§ **EXERCISE PROMPT**: Scan the data below and pick out the lines containing the word "left".

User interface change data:
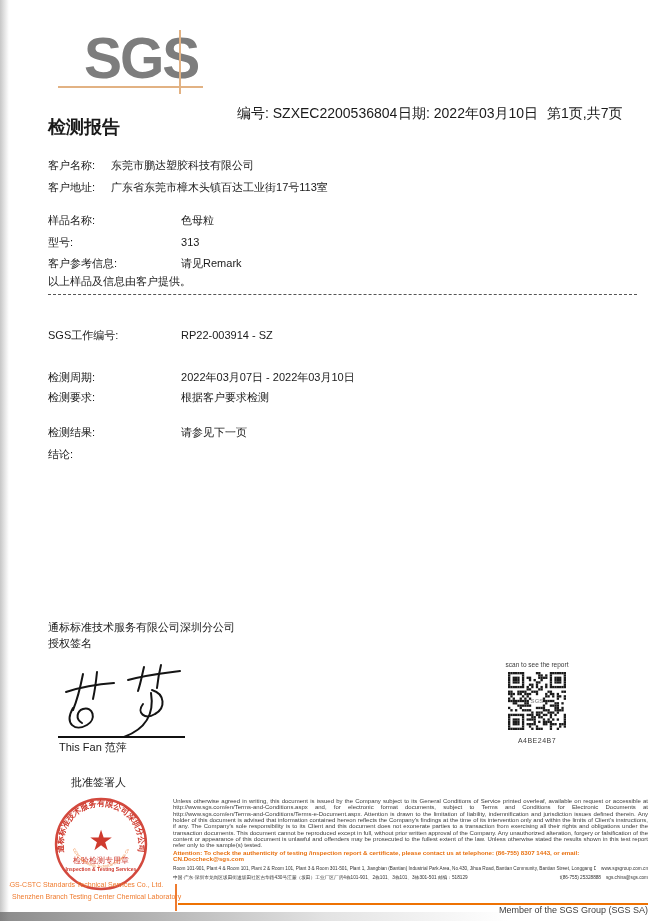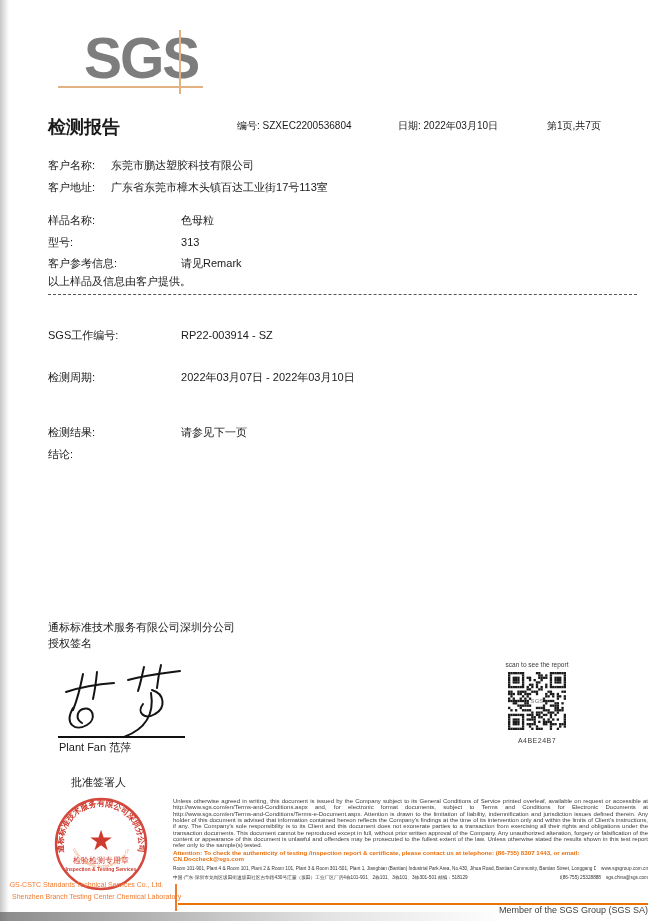--- a/index.html
+++ b/index.html
@@ -16,7 +16,7 @@
   .logo-hline{left:58px;top:86px;width:145px;height:2px;background:#e2b283;}
   
   .title{left:48px;top:115px;font-size:18px;font-weight:bold;}
-  .hmeta{font-size:10px;top:119px;}
+  .hmeta{font-size:14px;top:105px;}
   
   .row{position:absolute;left:48px;font-size:11px;white-space:nowrap;}
   .row .lbl{display:inline-block;}

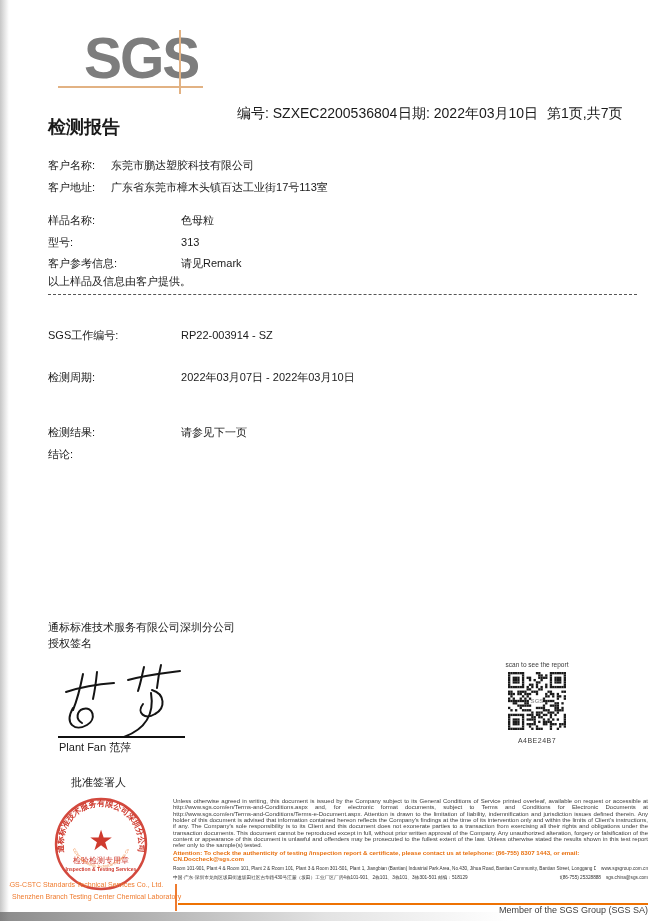--- a/index.html
+++ b/index.html
@@ -98,6 +98,10 @@
   <div class="row" style="top:370px;">
     <span class="lbl w130">检测周期:</span>
     <span>2022年03月07日 - 2022年03月10日</span>
+  </div>
+  <div class="row" style="top:390px;">
+    <span class="lbl w130">检测要求:</span>
+    <span>根据客户要求检测</span>
   </div>
   <div class="row" style="top:425px;">
     <span class="lbl w130">检测结果:</span>

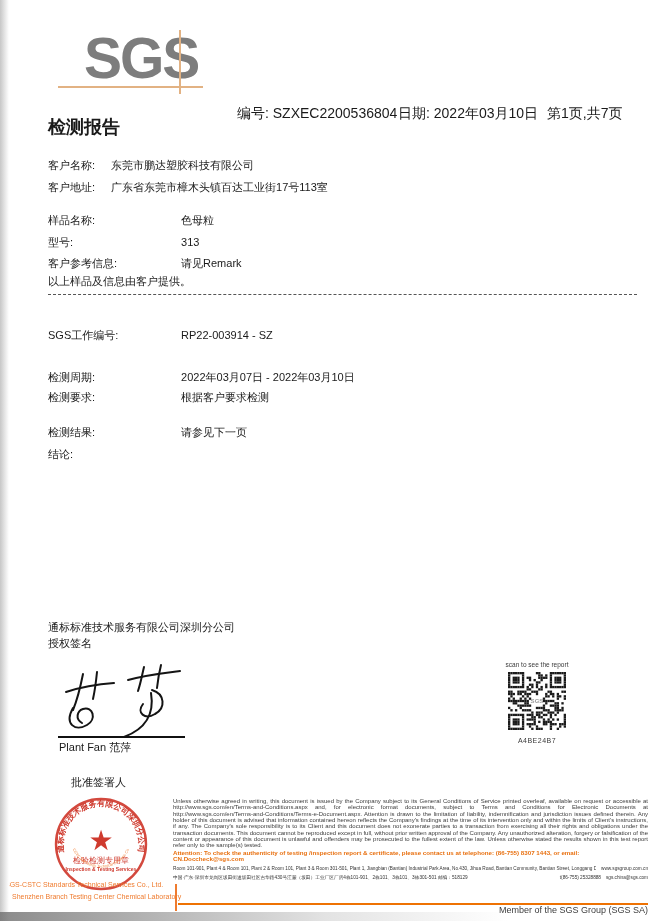--- a/index.html
+++ b/index.html
@@ -127,7 +127,7 @@
     </g>
   </svg>
   <div class="abs sig-line"></div>
-  <div class="row" style="top:740px;left:59px;">Plant Fan 范萍</div>
+  <div class="row" style="top:740px;left:59px;">This Fan 范萍</div>
   <div class="row" style="top:775px;left:59px;margin-left:12px;">批准签署人</div>
 
   <div class="abs qr-caption">scan to see the report</div>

§ **RESPONSE TO THE TASK**:
   .logo-hline{left:58px;top:86px;width:145px;height:2px;background:#e2b283;}
   .title{left:48px;top:115px;font-size:18px;font-weight:bold;}
   .row{position:absolute;left:48px;font-size:11px;white-space:nowrap;}
-  <div class="row" style="top:740px;left:59px;">Plant Fan 范萍</div>
+  <div class="row" style="top:740px;left:59px;">This Fan 范萍</div>
   <div class="row" style="top:775px;left:59px;margin-left:12px;">批准签署人</div>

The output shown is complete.